Джош искал весь оставшийся вечер. Когда Мэва ушла, даже залез под кровать и там ощупал каждый сантиметр пола. Не обнаружил. Диктофон словно испарился. А ведь там хранились скромные плоды скудных мыслительных потуг Джоша. И срочно требовалось записать свой то ли сон, то ли бред…

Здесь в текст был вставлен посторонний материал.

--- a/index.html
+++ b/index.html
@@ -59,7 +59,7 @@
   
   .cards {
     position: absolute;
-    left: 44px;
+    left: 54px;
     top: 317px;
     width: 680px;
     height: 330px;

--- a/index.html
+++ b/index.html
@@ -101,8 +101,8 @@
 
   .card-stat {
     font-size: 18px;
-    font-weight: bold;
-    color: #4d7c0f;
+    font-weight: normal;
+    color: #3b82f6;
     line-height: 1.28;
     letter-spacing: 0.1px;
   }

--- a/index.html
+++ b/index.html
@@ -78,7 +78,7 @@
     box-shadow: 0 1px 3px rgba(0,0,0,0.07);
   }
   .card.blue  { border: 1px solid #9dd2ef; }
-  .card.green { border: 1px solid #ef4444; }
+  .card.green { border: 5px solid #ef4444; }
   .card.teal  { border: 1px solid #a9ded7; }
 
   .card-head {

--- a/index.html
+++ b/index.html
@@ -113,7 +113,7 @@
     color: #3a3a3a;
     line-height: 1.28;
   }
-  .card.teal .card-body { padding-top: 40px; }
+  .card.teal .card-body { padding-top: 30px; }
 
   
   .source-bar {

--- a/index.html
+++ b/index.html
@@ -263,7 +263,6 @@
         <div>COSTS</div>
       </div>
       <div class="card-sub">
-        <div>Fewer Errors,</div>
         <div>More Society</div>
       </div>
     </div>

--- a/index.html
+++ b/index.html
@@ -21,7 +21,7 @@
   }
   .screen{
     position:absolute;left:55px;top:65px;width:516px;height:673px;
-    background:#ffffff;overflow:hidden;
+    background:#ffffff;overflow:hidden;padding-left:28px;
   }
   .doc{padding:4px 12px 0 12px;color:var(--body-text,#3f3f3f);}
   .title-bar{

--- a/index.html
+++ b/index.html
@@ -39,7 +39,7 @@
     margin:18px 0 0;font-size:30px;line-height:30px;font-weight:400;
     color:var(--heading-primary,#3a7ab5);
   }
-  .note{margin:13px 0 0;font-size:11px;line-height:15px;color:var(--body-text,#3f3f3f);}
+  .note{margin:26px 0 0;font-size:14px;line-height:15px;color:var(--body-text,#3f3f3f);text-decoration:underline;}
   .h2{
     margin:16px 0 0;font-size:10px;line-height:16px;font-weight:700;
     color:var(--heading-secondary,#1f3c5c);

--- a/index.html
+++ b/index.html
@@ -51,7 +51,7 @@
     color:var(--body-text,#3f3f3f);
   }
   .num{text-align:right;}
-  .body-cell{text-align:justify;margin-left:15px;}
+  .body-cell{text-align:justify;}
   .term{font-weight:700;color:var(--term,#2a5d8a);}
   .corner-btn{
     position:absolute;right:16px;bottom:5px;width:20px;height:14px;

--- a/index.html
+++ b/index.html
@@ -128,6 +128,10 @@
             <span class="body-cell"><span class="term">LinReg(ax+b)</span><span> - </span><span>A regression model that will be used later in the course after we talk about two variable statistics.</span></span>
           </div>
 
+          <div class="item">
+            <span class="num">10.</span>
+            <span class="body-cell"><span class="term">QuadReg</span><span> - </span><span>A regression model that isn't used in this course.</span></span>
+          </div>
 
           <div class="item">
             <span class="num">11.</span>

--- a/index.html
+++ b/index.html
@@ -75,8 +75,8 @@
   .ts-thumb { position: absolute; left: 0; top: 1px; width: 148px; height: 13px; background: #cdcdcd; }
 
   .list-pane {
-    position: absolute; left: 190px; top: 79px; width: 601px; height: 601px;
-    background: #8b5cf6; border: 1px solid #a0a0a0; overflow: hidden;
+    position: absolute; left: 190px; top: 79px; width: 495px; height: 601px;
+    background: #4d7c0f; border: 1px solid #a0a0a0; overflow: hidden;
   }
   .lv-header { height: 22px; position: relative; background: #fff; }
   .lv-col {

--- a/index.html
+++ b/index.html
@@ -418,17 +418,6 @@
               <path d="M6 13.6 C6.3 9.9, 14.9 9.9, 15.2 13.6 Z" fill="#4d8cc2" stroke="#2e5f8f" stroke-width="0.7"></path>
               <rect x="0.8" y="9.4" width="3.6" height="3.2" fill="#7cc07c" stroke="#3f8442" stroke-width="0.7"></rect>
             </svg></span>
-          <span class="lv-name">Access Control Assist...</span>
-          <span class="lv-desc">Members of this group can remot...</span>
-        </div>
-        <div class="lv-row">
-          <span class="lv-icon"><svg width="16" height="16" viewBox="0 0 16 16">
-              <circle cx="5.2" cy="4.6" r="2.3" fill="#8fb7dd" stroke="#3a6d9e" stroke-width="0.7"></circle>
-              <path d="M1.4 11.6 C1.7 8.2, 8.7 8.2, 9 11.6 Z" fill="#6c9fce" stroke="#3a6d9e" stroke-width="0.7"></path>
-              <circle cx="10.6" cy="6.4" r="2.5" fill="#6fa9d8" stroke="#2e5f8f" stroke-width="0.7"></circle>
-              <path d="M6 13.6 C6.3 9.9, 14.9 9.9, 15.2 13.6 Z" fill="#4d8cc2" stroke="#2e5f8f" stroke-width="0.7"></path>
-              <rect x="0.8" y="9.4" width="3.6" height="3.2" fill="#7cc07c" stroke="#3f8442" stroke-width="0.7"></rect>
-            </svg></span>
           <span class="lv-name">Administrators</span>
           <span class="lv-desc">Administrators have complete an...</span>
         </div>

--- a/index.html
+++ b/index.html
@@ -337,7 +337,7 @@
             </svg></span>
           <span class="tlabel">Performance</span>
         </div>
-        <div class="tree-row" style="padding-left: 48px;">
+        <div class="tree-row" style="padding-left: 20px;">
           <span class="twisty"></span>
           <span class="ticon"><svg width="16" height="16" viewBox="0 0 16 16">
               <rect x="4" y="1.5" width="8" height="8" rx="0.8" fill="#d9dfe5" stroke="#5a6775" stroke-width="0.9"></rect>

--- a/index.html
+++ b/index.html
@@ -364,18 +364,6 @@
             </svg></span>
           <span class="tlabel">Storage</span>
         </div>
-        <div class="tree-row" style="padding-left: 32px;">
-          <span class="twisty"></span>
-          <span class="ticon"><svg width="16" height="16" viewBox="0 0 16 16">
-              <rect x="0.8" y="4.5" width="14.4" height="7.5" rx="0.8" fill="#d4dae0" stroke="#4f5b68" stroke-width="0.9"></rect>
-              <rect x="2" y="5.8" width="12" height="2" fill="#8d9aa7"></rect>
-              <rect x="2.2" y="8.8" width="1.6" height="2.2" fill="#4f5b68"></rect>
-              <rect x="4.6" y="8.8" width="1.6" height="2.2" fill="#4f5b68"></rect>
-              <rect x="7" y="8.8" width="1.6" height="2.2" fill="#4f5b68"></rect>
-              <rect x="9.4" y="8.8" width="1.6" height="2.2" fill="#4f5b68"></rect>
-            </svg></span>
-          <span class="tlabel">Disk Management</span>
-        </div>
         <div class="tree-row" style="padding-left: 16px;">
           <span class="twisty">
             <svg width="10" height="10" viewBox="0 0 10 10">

Но Мэва была так естественна. И, черт, этот припадок. Предсказанные Гауфом сутки наркотических мучений истекли, однако нечто, опрометчиво названное Мэвой сном и отдыхом, подозрительно смахивало на те самые наркотические галлюцинации. И когда Джош очнулся, она сидела совсем близко, словно… ждет и прислушивается, а не выболтает ли напарник в бреду чего важного. И ночью оставалась. И тот щелчок — не щелчок ли диктофона? Опоила? Но когда успела? Кофе? Были ли у кофе странный привкус или сладковато-приторный запах опиата? Джош и внимания за допросом не обратил. Скверно. Но кроме Мэвы… был и Богуслав. Который так внезапно исчезал из жизни Джоша и который что-то скрывает. Нет, он все же вне подозрений. Если у него и были какие-то инструкции относительно слепого коллеги, то уж к наркоте они никакого отношения иметь не могли — перед допросом Богуслав к Беккеру заскочить просто физически не успевал.